Apache JClouds BlobStore implementation to access pCloud

Motivation

I am a owner of both a QNAP NAS and a pCloud lifetime account. So it was obvious to use pCloud as backup target for QNAP Hybrid Sync Backup. Since pCloud is not directly supported as backup target I tried WebDav. Unfortunately the pCloud WebDav implementation is both unreliable and slow compared to its native SDK so daily backups with only a few changes took half a day. But fortunately QNAP Hybrid Sync Backup also supports S3 compatible clouds, so I searched for possible solutions and found S3Proxy, which acts as S3-compatible gateway for various storage backends. Since S3Proxy uses Apache jClouds as backend, I developed a custom BlobStore for Apache jClouds using the Java Api from pCloud Java SDK.

Deployment

The application needs an redis instance to cache custom metadata and to improve backend performance by caching pCloud file ids. The redis cache should be persistent, otherwise the app has to download all metadata files on startup, each time the cache is restarted. To authenticate use the pCloud oauth token for both, client id and client secret when configuring the S3 client.

Upon building the project with maven, the maven-jar-plugin is used to generate an executable jar, which just needs the generated libs folder and the main pcloud-s3proxy*.jar to run.

java -jar pcloud-s3proxy.jar -e 0.0.0.0:8080 -r redis://redis:6379

To simplify deployment of both proxy and cache, a ready-to use Docker image was build: stefanrichterhuber/pclouds3proxy:latest

version: '3.3'

volumes:
  redis-cache:

services:
    redis:
      image: redis:latest
      container_name: redis
      volumes:
        - redis-cache:/data
      command: '--save 60 1 --loglevel warning' 

    s3proxy:
      depends_on:
        - redis
      image: stefanrichterhuber/pclouds3proxy:latest
      container_name: s3proxy
      ports:
        - 7543:8080
      command: '--redis redis://redis:6379'

Configuration

The pCloud oauth token is transfered as the identity and credential (both containing the identical token) of S3 user accessing the proxy.

Description	Default value	Command line argument	Environment variable
S3 endpoint (S3 server).

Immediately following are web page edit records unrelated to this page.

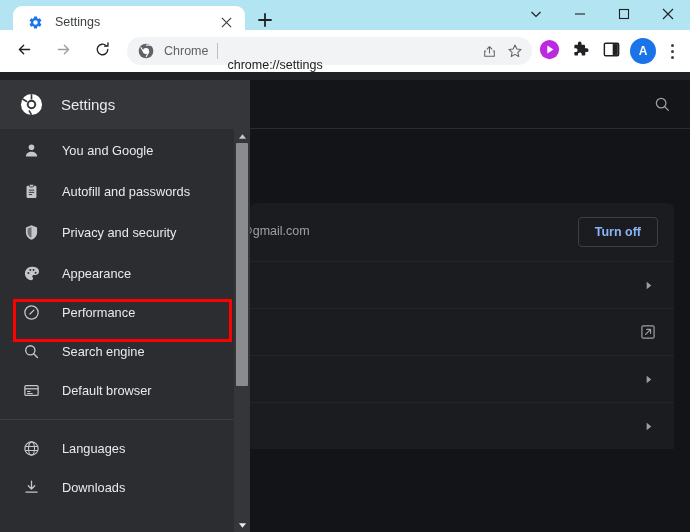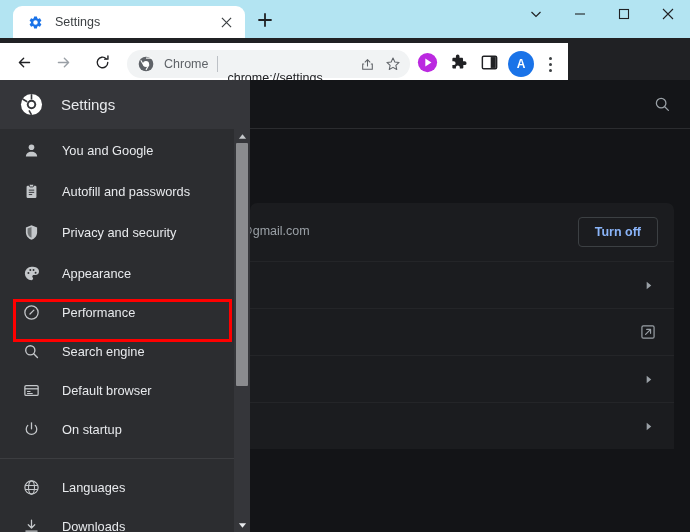--- a/index.html
+++ b/index.html
@@ -72,22 +72,22 @@
     align-items: center;
   }
   .win-btn {
     width: 44px; height: 30px;
     display: flex; align-items: center; justify-content: center;
   }
 
   
   .toolbar {
     position: absolute;
-    left: 0; top: 43px;
-    width: 568px; height: 42px;
+    left: 0; top: 30px;
+    width: 690px; height: 42px;
     background: #ffffff;
     display: flex;
     align-items: center;
   }
   .nav-btn {
     width: 30px; height: 30px;
     margin-left: 9px;
     display: flex; align-items: center; justify-content: center;
     border-radius: 50%;
     flex: none;
@@ -635,29 +635,20 @@
           <span class="nav-icon">
             <svg width="17" height="17" viewBox="0 0 20 20">
               <rect x="2.2" y="4.2" width="15.6" height="11.6" rx="1.5" stroke="#c4c7ca" stroke-width="1.5" fill="none"></rect>
               <path d="M2.2 8h15.6" stroke="#c4c7ca" stroke-width="1.5"></path>
               <path d="M4.8 11.2h4M4.8 13.4h6.6" stroke="#c4c7ca" stroke-width="1.2"></path>
             </svg>
           </span>
           <span class="nav-label">Default browser</span>
         </div>
 
-        <div class="nav-item">
-          <span class="nav-icon">
-            <svg width="17" height="17" viewBox="0 0 20 20">
-              <path d="M5.6 5.2a6.2 6.2 0 108.8 0" stroke="#c4c7ca" stroke-width="1.5" fill="none" stroke-linecap="round"></path>
-              <path d="M10 2.2v7" stroke="#c4c7ca" stroke-width="1.5" stroke-linecap="round"></path>
-            </svg>
-          </span>
-          <span class="nav-label">On startup</span>
-        </div>
 
         <div class="nav-sep"></div>
 
         <div class="nav-item">
           <span class="nav-icon">
             <svg width="17" height="17" viewBox="0 0 20 20">
               <circle cx="10" cy="10" r="7.8" stroke="#c4c7ca" stroke-width="1.4" fill="none"></circle>
               <ellipse cx="10" cy="10" rx="3.5" ry="7.8" stroke="#c4c7ca" stroke-width="1.3" fill="none"></ellipse>
               <path d="M2.5 7.6h15M2.5 12.4h15" stroke="#c4c7ca" stroke-width="1.3"></path>
             </svg>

Should be set to 0.0.0.0:8080 to be reachable from outside (already done in docker file)	`127:0.0.1:8080`	`-e`, `--endpoint`	-
S3 data folder. Folder within pcloud where the blobs are stored	`/S3`	`-b`,`--basedir`	`JCLOUDS_PCLOUD_BASEDIR`
S3 metadata folder. Folder within pcloud where the metadata is stored	`/S3-metadata`	`-m`, `--metadatadir`	`JCLOUDS_PCLOUD_USERMETADATA_FOLDER`
Redis connnect string	`redis://redis:6379`	`-r`, `--redis`	`JCLOUDS_PCLOUD_REDIS`
Interval (in min) to synchronize redis metadata cache with metadata files at pCloud. Negative values mean no sync (not recommended), 0 means only one sync at startup. Depending on the number of files stored, this can be a very expensive operation. Therefore sync is done incrementally, so only the files changed / added / deleted since the last sync are loaded. It is recommended to use a persistent cache to reduce the load of loading metadata into the cache.	`0`	-	`JCLOUDS_PCLOUD_USERMETADATA_SYNCHRONIZE_INTERVAL`
Expert-only: Interval (in min) to check for orphaned metadata entries. Sometimes, when testing or when manually deleting files in the S3 data folder, the corresponding metadata files remain and need to be removed. A negative value means no scan for orphaned metadata, a value of `0` means the scan is just done once, 5 minutes after start. Depending on the number of files stored, this can be a very expensive operation!	`-1`	-	`JCLOUDS_PCLOUD_USERMETADATA_SANITIZE_INTERVAL`
Verbose logging output. Either with repeatable flag `-v` (e.g. `-v`, `-vv`, `-vvv`) or by setting explicit environment variable (possible values `ERROR`, `WARN`, `INFO`, `DEBUG`, `TRACE`)	`ERROR`	`--verbose`, `-v`, `-vv`, `-vvv`	`JCLOUDS_PCLOUD_VERBOSITY`

Content

Java application containing both a BlobStore implementation for Apache jClouds in the package com.github.stefanrichterhuber.pCloudForjClouds and a small main application under com.github.stefanrichterhuber.s3proxy connecting this BlobStore with S3Proxy. The pCloud oauth token is transfered as the identity and credential (both containing the identical token) of S3 user accessing the proxy. This way the proxy has built-in authentication support and there is no need to store pCloud credentials in the proxy in any way. The pCloud API gateway (either api.pcloud.com or eapi.pcloud.com for European customers) is automatically determined. Custom metadata and hashes of the file a stored in seperate metadata files, this is necessary because S3 API needs MD5 hashes to verify content, but pCloud Java API does not provide this hash. Therefore the MD5 hash is calculated during file upload and stored in a separate file for the next metadata queries. If no metadata file is present or the target file was changed outside the proxy, the checksum is transparently calculated on fetching the metadata (by downloading the file and calculate the checksum), but this is very expensive operation! Unfortunately one can not use Checksumfile operation here, because its results depend on the location of the pCloud store, and does not give MD5 for European customers. A pCloud oauth token can be generated using the pCloud web api.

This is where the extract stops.